O Pagador de Promessas é a tragicômica história de Zé-do-Burro, um simplório agricultor baiano. Acompanhado de sua esposa, ele caminha sete léguas (equivalente a 42 quilômetros) desde sua propriedade até Salvador, carregando nas costas uma pesada cruz. O objetivo é pagar uma promessa feita a Iansan, orixá cultuada em religiões afro-brasileiras, como Candomblé e Umbanda. Seu burro de estimação, Nicolau, havia sido gravemente ferido e se curou da noite pro dia depois de Zé ter feito uma promessa em um terreiro de candomblé; e como foi aconselhado a fazer uma grande promessa, para que seu pedido fosse aceito, ele se determinou a levar uma cruz até a igreja de Santa Bárbara, no dia da festa que homenageia a santa.
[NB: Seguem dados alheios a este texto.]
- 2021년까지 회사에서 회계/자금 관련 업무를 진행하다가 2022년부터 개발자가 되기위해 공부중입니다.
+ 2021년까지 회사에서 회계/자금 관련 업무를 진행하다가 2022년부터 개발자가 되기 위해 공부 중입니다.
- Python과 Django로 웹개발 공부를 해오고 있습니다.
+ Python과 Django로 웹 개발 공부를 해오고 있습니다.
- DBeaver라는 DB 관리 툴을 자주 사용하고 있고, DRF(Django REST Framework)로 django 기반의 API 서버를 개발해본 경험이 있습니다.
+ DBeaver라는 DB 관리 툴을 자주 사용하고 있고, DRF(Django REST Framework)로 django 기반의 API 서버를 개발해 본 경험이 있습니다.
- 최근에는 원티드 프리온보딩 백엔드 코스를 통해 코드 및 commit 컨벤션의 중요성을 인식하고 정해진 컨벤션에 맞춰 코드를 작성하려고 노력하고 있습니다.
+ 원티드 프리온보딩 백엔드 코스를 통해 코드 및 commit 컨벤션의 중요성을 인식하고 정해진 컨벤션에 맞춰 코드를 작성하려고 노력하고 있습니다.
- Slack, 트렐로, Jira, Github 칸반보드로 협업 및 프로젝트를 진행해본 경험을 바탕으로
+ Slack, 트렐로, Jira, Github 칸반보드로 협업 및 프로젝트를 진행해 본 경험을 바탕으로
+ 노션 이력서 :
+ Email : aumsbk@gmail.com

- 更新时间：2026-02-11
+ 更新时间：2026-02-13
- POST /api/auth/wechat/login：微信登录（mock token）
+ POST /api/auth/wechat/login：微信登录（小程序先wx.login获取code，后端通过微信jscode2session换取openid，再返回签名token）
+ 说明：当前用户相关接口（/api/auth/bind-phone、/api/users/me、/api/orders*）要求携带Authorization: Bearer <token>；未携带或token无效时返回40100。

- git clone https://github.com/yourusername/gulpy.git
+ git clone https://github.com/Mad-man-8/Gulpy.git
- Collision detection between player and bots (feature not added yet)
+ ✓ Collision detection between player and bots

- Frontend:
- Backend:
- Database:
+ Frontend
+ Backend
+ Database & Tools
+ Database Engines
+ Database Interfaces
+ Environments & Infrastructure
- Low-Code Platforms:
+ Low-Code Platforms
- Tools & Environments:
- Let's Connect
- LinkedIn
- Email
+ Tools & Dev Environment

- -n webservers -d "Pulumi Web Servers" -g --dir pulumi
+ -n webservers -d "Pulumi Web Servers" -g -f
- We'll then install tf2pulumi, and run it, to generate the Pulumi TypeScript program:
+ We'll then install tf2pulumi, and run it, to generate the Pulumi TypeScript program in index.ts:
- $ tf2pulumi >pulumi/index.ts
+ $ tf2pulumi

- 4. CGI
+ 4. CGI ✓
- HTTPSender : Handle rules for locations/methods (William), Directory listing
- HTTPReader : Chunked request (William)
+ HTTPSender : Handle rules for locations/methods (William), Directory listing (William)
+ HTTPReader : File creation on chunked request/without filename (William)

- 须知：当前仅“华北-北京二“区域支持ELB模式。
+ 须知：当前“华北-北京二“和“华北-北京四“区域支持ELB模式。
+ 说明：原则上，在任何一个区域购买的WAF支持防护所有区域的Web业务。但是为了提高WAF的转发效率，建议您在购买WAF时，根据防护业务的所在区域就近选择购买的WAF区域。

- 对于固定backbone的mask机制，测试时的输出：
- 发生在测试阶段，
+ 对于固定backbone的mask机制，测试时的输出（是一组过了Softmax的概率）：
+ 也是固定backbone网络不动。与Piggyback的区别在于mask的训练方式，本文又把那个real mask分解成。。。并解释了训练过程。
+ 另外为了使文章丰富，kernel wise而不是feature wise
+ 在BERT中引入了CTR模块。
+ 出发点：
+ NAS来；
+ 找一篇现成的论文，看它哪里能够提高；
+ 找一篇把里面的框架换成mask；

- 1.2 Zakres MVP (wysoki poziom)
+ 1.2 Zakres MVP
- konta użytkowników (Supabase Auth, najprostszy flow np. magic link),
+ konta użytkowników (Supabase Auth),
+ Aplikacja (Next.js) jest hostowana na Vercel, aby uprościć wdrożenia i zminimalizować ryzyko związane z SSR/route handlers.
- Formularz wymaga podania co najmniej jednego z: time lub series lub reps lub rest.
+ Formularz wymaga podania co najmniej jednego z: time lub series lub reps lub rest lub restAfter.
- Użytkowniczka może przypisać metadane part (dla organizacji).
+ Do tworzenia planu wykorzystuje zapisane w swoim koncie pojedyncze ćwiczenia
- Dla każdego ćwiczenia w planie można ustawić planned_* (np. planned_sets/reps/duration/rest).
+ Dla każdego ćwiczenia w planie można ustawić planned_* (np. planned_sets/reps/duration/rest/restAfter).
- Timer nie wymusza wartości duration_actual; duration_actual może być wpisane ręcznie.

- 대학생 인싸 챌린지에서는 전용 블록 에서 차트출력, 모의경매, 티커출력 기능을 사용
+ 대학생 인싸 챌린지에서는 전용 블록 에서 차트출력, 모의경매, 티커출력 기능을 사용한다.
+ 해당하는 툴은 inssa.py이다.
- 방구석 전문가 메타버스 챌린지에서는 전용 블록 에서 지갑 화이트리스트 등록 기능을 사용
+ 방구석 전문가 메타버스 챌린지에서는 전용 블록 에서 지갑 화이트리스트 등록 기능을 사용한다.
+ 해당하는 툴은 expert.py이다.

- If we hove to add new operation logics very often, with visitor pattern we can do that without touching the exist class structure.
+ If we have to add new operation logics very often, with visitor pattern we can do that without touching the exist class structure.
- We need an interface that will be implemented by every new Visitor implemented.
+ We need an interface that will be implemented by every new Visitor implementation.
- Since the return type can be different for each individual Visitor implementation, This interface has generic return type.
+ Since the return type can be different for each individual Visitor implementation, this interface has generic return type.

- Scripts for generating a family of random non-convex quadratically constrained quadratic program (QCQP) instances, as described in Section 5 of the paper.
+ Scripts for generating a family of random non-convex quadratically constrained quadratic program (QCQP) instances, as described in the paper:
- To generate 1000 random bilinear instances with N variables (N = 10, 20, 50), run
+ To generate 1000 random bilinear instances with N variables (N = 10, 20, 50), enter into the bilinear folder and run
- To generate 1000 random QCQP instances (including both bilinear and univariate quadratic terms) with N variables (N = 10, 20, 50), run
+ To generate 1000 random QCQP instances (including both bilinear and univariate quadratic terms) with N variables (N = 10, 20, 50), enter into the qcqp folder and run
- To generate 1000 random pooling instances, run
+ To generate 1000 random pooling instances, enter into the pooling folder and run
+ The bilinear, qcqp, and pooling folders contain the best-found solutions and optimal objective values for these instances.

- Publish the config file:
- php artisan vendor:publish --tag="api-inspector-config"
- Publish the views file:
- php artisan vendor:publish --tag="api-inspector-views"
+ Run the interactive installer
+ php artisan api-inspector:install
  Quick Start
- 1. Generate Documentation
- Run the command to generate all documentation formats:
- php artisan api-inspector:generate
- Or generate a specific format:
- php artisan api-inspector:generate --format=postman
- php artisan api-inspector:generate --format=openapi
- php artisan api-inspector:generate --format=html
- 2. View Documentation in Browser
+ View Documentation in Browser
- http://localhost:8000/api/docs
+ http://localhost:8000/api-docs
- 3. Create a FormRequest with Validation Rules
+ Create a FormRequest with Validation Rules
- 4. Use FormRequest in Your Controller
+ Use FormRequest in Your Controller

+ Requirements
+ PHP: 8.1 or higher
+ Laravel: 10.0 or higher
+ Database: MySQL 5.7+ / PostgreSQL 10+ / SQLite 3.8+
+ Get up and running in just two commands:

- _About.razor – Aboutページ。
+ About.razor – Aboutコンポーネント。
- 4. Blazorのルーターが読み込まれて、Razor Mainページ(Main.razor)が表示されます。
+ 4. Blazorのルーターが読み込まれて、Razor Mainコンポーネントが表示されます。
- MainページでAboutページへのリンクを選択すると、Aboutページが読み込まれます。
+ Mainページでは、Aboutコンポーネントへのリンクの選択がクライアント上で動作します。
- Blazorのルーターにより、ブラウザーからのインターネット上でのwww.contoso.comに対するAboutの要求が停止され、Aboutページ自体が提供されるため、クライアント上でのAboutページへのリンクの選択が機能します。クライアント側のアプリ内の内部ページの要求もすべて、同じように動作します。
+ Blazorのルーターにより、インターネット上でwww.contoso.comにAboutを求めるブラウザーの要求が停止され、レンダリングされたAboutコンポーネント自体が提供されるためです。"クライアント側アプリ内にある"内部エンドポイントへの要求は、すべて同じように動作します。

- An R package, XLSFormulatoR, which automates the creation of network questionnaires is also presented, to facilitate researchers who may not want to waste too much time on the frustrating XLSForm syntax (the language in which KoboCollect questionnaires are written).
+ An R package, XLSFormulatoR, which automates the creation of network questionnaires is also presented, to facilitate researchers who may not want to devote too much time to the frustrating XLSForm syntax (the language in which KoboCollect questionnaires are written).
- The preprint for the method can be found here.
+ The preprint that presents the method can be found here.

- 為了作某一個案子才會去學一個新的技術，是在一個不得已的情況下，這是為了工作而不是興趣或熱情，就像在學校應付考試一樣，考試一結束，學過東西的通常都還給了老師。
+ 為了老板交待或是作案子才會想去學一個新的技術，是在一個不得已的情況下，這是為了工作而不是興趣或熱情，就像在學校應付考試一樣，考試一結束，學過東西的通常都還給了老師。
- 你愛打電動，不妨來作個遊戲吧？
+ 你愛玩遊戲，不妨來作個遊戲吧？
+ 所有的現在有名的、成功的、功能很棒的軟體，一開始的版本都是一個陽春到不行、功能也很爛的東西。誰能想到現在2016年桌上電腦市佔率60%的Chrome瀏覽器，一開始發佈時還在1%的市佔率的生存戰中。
O motivo de ter feito uma promessa a uma entidade candomblecista e pagá-la num templo católico é explicado pelo sincretismo religioso, que faz com que na cultura popular os orixás africanos sejam associados com alguns dos santos católicos. Assim, Oxossi é São Sebastião, Ogum é São Jorge, Iansan é Santa Bárbara, Oxalá é o próprio Jesus Cristo, e assim por diante. Orixás são entidades representativas de forças da natureza, e cada um tem características próprias, que em alguns casos os tornam parecidos com os santos católicos na devoção popular. Por isso, Zé-do-Burro se considera católico e não vê problema em ter entrado no templo de uma religião não-cristã; e para ele, sua promessa foi feita à própria Santa Bárbara, e ele será castigado impiedosamente caso não a cumpra.
Mas essa associação inocente feita pelas pessoas mais simples não é aceita ou compreendida por todo mundo. Zé-do-Burro encontra o primeiro empecilho para cumprir sua promessa quando a igreja é aberta para a primeira missa do dia. Ele conta toda a triste história de Nicolau e de sua promessa ao padre, que não aceita que ele entre na igreja para depositar sua cruz. Para o padre, fanático religioso, a atitude de Zé é uma verdadeira heresia, a promessa dele foi feita ao diabo, e o fato de ele ter carregado uma cruz é uma tentativa de se igualar a Cristo.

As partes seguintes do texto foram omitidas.